The creatures were a few times larger than a pony, with horns and wider snouts. But that wasn’t the key feature, not by a long shot. No, the thing that kept drawing my eyes to the pack animals were the two heads sprouting from their bodies.
One of the heads of the nearest beast kept dropping low as it grazed on withered patches of crabgrass, the thin leaves crunching like twigs. The second kept looking around tiredly, ears twitching randomly as if to swat away invisible flies. Unlike the dull, animalistic orbs set in the first head’s skull, this pair brightened as it met my intense gaze.
“What?” the head asked, nearly making me jump, “Got something in my teeth?”
“Uhhh…” I said stupidly, ‘Blue above! Did that thing just talk!? Did I just hear that thing talking!? It looks like some dumb animal, how can it talk!?’
“You high or something, girl?” The head frowned at me.
“Uh, n-no, I...um, I just…” I stuttered, searching for a response, “...gotta go!” I finally exclaimed, turning and cantering off.
“Huh, drug addicts…” I heard the head mutter as I fled, “I tell ya, Steve! These ponies and their darned addictions...”
I kept away from the traders and their bizarre, mutant animals for the rough half hour that they stayed before heading off again. It would’ve been a perfect time to preen, if not for the fact that I couldn’t show my wings, so instead I took a brush to my mane.

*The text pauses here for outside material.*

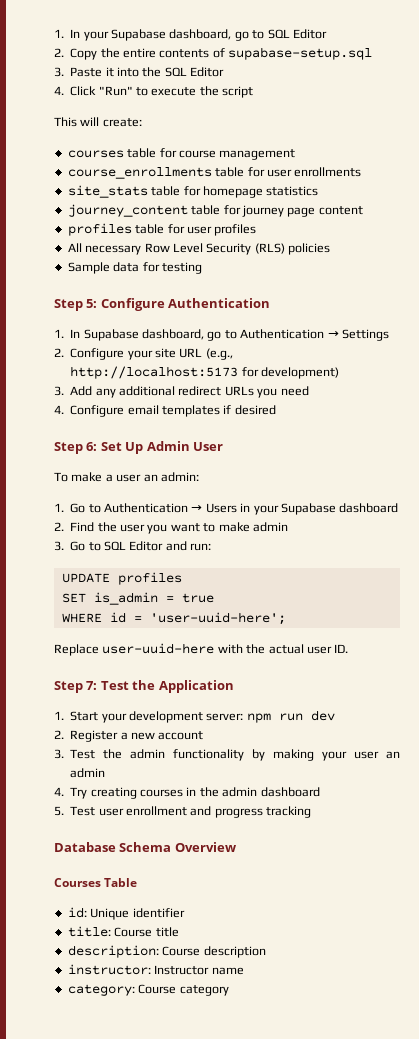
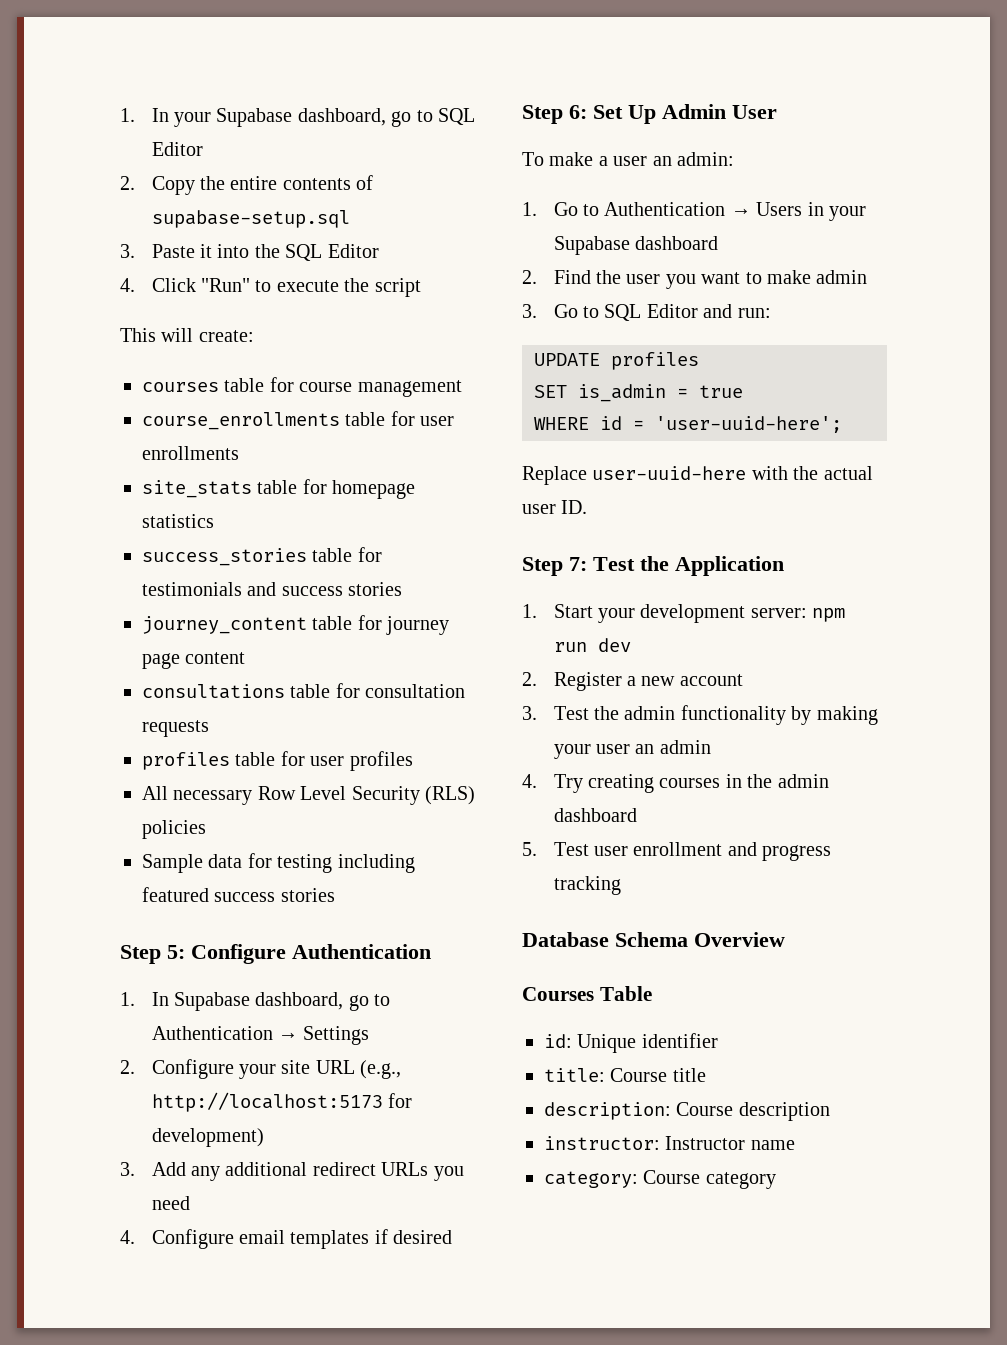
+ success_stories table for testimonials and success stories
+ consultations table for consultation requests
- Sample data for testing
+ Sample data for testing including featured success stories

My bedraggled features and sleepless eyes startled me after I pulled out the small hoof-mirror in my preening kit. I looked like an absolute mess! I cleaned myself up as best I could, untangling my knotty mane and styling it the way I liked: swept manageably forwards with the excess tied off behind my head.
I smiled at myself in the mirror, feeling a twinge of life in my womb. But the smile was swept away when I looked up to the cruel hellscape I had put myself in. A sigh escaped me as I repacked my preening kit and got comfy atop my sleeping bag.

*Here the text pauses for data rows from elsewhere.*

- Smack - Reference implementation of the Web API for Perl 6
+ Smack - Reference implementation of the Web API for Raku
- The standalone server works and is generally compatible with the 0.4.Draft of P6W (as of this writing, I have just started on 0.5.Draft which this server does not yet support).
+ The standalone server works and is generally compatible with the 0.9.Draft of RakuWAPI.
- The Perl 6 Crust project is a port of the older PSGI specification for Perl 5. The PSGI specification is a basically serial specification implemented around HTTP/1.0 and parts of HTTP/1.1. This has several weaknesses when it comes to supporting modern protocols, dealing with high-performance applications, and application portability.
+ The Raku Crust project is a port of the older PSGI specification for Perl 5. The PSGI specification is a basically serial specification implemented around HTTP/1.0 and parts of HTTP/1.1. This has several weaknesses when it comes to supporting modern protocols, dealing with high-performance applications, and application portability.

Just in time for Gauge to call for us to get set up and continue onwards again.
A groan escaped me.
* * * * *
Me being able to discard the cloak and fly again didn’t come soon enough. The feel of the alien ground on my hooves was unsettling and scraping the sand out of them was the first thing I did after taking flight.
The second thing was to seek out my favorite ground pounder around.
High Brass wasn’t all that hard to find, being one of the defenders he was part of the living buffer between the caravan and the wasteland. He offered a quick wave and a smile as I dove in, even if the other defenders nearby gave me less than cheery looks.
“Hey, what’s up?” he asked.
“I had a question about water,” I began, hovering at his side, “How exactly does it work around here? I mean, you guys do have excess water to drink, right?”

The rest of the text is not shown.